Sunday, 29 June 2008


As I read the names in the opening credits, I thought to myself, none of these names sound familiar, so begins yet another generic survive-the-night. And shortly after that I thought, Michael Ironside? Really? Which was then followed by, Eric Mabius? No way!

Trip (Detroit Rock City much?) and his buddy are on their way to Area 52, sharing a car with a South-African from Joburg, a blind guy, and a useless chick. After Trip reveals that he’s carrying a pantload of E, the driver turns the car around and heads back to the diner where they ate lunch. Her plan is to ditch Trip but it totally backfires when the car dies four feet from where she drops him off. To make matters worse, the diner is completely abandoned, though it was full of people not an hour before.

With no one to help them, the group is stuck.

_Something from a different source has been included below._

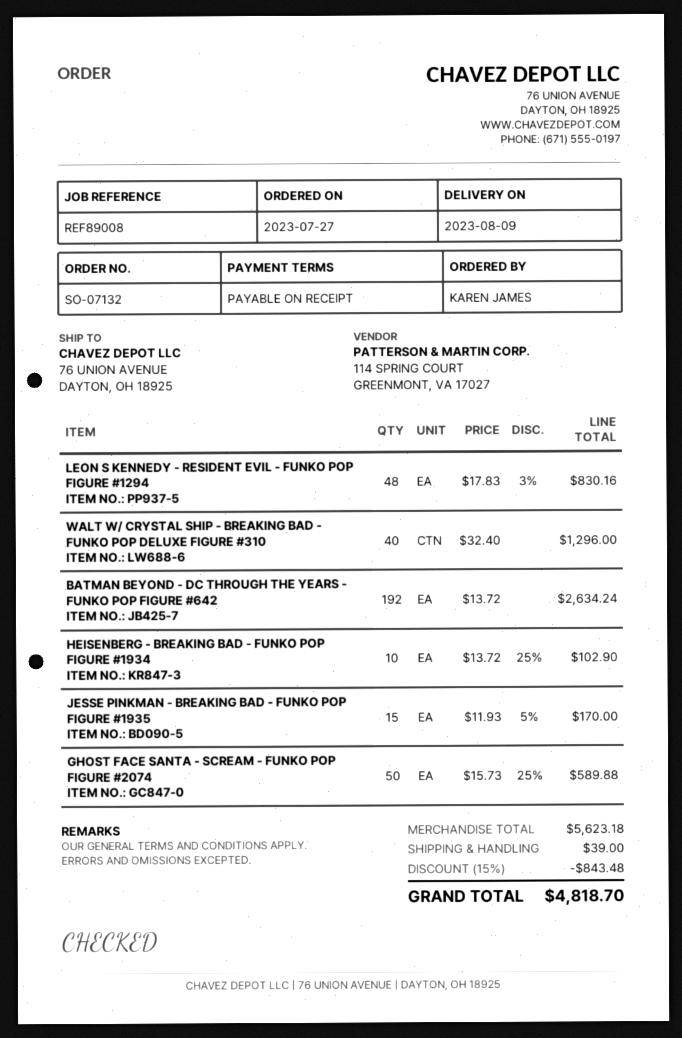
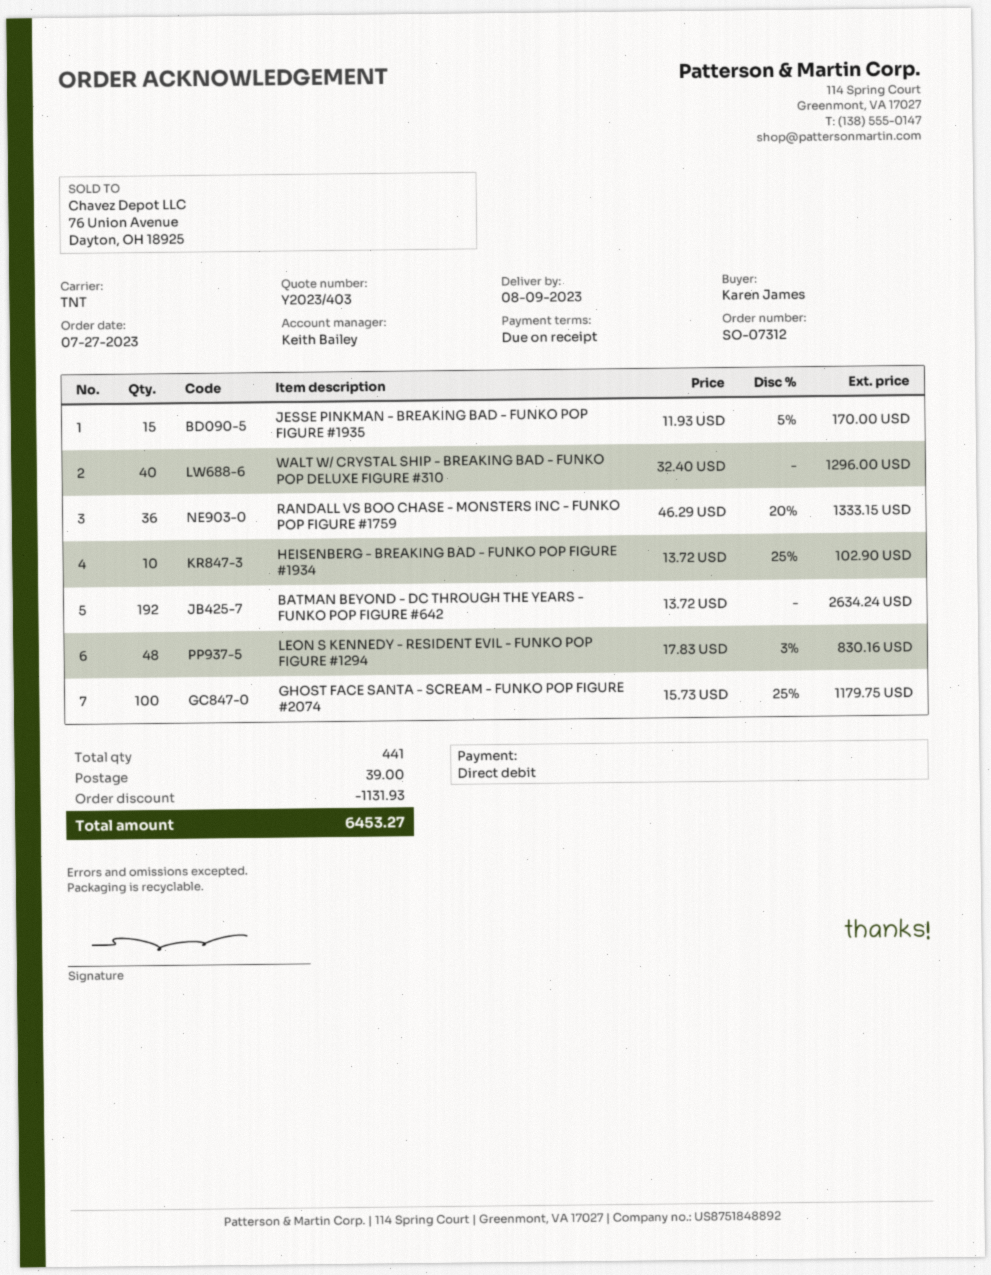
order number: SO-07132 -> SO-07312
GHOST FACE SANTA - SCREAM - FUNKO POP FIGURE #2074: 50 x 15.73 - 25% = 589.88 -> 100 x 15.73 - 25% = 1179.75
RANDALL VS BOO CHASE - MONSTERS INC - FUNKO POP FIGURE #1759: none -> 36 x 46.29 - 20% = 1333.15
discount: 843.48 -> 1131.93
total: 4818.70 -> 6453.27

There’s a motel next to the diner so they decide to make use of the free rooms and spend the night. Meanwhile, Trip journeys up the road to see if he can find help. Instead he finds a homicidal drug dealer. And Michael Ironside.

Once everyone’s back at the motel and are sufficiently bored of looking around, they are set upon by a mysterious killer whose presence is heralded by the most foul stench you have ever smelled. Part machine, Reeker kills by sawing, drilling, or cutting you up till you die. And he can't be stopped; bullets have no effect and you can't run away.

As Reeker stalks and offs the would-be ravers, the film becomes progressively weirder as Eric Mabius appears and disappears from the story. When the sun finally comes up on the survivors, the story is still far from over. So what I thought was a generic nighttime survival-type film has a daytime twist. And all the elements, people, and events from earlier come together in what, in the end, is a clean script.


When I first sat down to write this review, I had a lot to say. Now, some months later, I've forgotten most of it but believe me when I tell you it was incisive and enlightening. Reeker turned out to be a good film. It doesn't so much break conventions as it works within genre boundaries to deliver a new take on an old idea. And yeah, I know it's a bit too easy to have a blind guy fight against a smelly killer, but whatever.

Yes. Whatever. Take that critical readership!